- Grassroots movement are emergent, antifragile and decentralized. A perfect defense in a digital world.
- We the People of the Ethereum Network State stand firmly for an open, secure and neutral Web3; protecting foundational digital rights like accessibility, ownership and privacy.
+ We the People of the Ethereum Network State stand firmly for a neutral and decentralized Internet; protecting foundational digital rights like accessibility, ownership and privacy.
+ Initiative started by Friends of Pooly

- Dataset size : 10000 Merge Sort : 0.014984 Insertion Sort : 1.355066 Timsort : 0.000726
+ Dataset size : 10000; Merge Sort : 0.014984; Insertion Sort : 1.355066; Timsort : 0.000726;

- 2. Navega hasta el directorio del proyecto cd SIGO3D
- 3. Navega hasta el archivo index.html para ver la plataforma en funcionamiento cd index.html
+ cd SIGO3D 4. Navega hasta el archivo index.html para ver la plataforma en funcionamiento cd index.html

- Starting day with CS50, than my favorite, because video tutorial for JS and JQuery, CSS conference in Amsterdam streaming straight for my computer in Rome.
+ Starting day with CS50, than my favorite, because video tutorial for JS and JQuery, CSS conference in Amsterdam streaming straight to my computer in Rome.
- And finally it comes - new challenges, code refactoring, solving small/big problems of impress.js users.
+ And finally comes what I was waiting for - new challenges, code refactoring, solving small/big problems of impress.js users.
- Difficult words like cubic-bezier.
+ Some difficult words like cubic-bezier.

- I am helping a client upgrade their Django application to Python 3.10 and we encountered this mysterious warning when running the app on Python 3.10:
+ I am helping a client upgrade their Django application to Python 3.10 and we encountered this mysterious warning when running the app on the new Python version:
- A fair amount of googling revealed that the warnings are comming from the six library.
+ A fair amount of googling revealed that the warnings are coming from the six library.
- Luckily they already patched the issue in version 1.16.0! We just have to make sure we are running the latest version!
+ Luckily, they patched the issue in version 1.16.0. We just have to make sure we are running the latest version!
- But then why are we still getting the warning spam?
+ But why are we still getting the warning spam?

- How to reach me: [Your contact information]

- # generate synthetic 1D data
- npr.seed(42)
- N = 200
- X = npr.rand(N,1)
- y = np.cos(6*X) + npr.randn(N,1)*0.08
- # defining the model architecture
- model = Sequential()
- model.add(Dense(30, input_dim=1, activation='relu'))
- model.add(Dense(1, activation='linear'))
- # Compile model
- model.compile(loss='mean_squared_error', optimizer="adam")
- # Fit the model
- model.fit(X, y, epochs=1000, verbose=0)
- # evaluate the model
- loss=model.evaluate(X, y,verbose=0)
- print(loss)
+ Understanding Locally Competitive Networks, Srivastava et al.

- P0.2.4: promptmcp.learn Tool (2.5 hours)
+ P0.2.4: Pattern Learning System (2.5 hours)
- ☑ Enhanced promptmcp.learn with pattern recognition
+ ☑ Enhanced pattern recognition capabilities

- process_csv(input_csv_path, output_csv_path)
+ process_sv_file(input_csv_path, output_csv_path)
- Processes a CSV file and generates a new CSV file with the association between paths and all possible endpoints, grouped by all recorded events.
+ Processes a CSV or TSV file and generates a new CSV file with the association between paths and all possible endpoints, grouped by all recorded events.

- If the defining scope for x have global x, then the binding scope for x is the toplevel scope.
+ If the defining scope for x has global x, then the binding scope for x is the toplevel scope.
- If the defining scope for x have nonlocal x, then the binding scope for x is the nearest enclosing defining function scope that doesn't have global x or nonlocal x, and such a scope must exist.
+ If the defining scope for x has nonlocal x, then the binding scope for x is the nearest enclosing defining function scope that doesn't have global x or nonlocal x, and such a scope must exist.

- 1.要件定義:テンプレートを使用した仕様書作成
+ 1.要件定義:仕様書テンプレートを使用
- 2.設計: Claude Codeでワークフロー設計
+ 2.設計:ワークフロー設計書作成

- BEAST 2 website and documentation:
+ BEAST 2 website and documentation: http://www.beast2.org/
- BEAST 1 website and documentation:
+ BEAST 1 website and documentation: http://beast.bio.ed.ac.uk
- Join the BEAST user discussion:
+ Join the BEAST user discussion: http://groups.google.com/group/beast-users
--------------------------------
◆ **Your objective**
Restate the data above word for word, please.

◆ **Task result**
- Grassroots movement are emergent, antifragile and decentralized. A perfect defense in a digital world.
- We the People of the Ethereum Network State stand firmly for an open, secure and neutral Web3; protecting foundational digital rights like accessibility, ownership and privacy.
+ We the People of the Ethereum Network State stand firmly for a neutral and decentralized Internet; protecting foundational digital rights like accessibility, ownership and privacy.
+ Initiative started by Friends of Pooly

- Dataset size : 10000 Merge Sort : 0.014984 Insertion Sort : 1.355066 Timsort : 0.000726
+ Dataset size : 10000; Merge Sort : 0.014984; Insertion Sort : 1.355066; Timsort : 0.000726;

- 2. Navega hasta el directorio del proyecto cd SIGO3D
- 3. Navega hasta el archivo index.html para ver la plataforma en funcionamiento cd index.html
+ cd SIGO3D 4. Navega hasta el archivo index.html para ver la plataforma en funcionamiento cd index.html

- Starting day with CS50, than my favorite, because video tutorial for JS and JQuery, CSS conference in Amsterdam streaming straight for my computer in Rome.
+ Starting day with CS50, than my favorite, because video tutorial for JS and JQuery, CSS conference in Amsterdam streaming straight to my computer in Rome.
- And finally it comes - new challenges, code refactoring, solving small/big problems of impress.js users.
+ And finally comes what I was waiting for - new challenges, code refactoring, solving small/big problems of impress.js users.
- Difficult words like cubic-bezier.
+ Some difficult words like cubic-bezier.

- I am helping a client upgrade their Django application to Python 3.10 and we encountered this mysterious warning when running the app on Python 3.10:
+ I am helping a client upgrade their Django application to Python 3.10 and we encountered this mysterious warning when running the app on the new Python version:
- A fair amount of googling revealed that the warnings are comming from the six library.
+ A fair amount of googling revealed that the warnings are coming from the six library.
- Luckily they already patched the issue in version 1.16.0! We just have to make sure we are running the latest version!
+ Luckily, they patched the issue in version 1.16.0. We just have to make sure we are running the latest version!
- But then why are we still getting the warning spam?
+ But why are we still getting the warning spam?

- How to reach me: [Your contact information]

- # generate synthetic 1D data
- npr.seed(42)
- N = 200
- X = npr.rand(N,1)
- y = np.cos(6*X) + npr.randn(N,1)*0.08
- # defining the model architecture
- model = Sequential()
- model.add(Dense(30, input_dim=1, activation='relu'))
- model.add(Dense(1, activation='linear'))
- # Compile model
- model.compile(loss='mean_squared_error', optimizer="adam")
- # Fit the model
- model.fit(X, y, epochs=1000, verbose=0)
- # evaluate the model
- loss=model.evaluate(X, y,verbose=0)
- print(loss)
+ Understanding Locally Competitive Networks, Srivastava et al.

- P0.2.4: promptmcp.learn Tool (2.5 hours)
+ P0.2.4: Pattern Learning System (2.5 hours)
- ☑ Enhanced promptmcp.learn with pattern recognition
+ ☑ Enhanced pattern recognition capabilities

- process_csv(input_csv_path, output_csv_path)
+ process_sv_file(input_csv_path, output_csv_path)
- Processes a CSV file and generates a new CSV file with the association between paths and all possible endpoints, grouped by all recorded events.
+ Processes a CSV or TSV file and generates a new CSV file with the association between paths and all possible endpoints, grouped by all recorded events.

- If the defining scope for x have global x, then the binding scope for x is the toplevel scope.
+ If the defining scope for x has global x, then the binding scope for x is the toplevel scope.
- If the defining scope for x have nonlocal x, then the binding scope for x is the nearest enclosing defining function scope that doesn't have global x or nonlocal x, and such a scope must exist.
+ If the defining scope for x has nonlocal x, then the binding scope for x is the nearest enclosing defining function scope that doesn't have global x or nonlocal x, and such a scope must exist.

- 1.要件定義:テンプレートを使用した仕様書作成
+ 1.要件定義:仕様書テンプレートを使用
- 2.設計: Claude Codeでワークフロー設計
+ 2.設計:ワークフロー設計書作成

- BEAST 2 website and documentation:
+ BEAST 2 website and documentation: http://www.beast2.org/
- BEAST 1 website and documentation:
+ BEAST 1 website and documentation: http://beast.bio.ed.ac.uk
- Join the BEAST user discussion:
+ Join the BEAST user discussion: http://groups.google.com/group/beast-users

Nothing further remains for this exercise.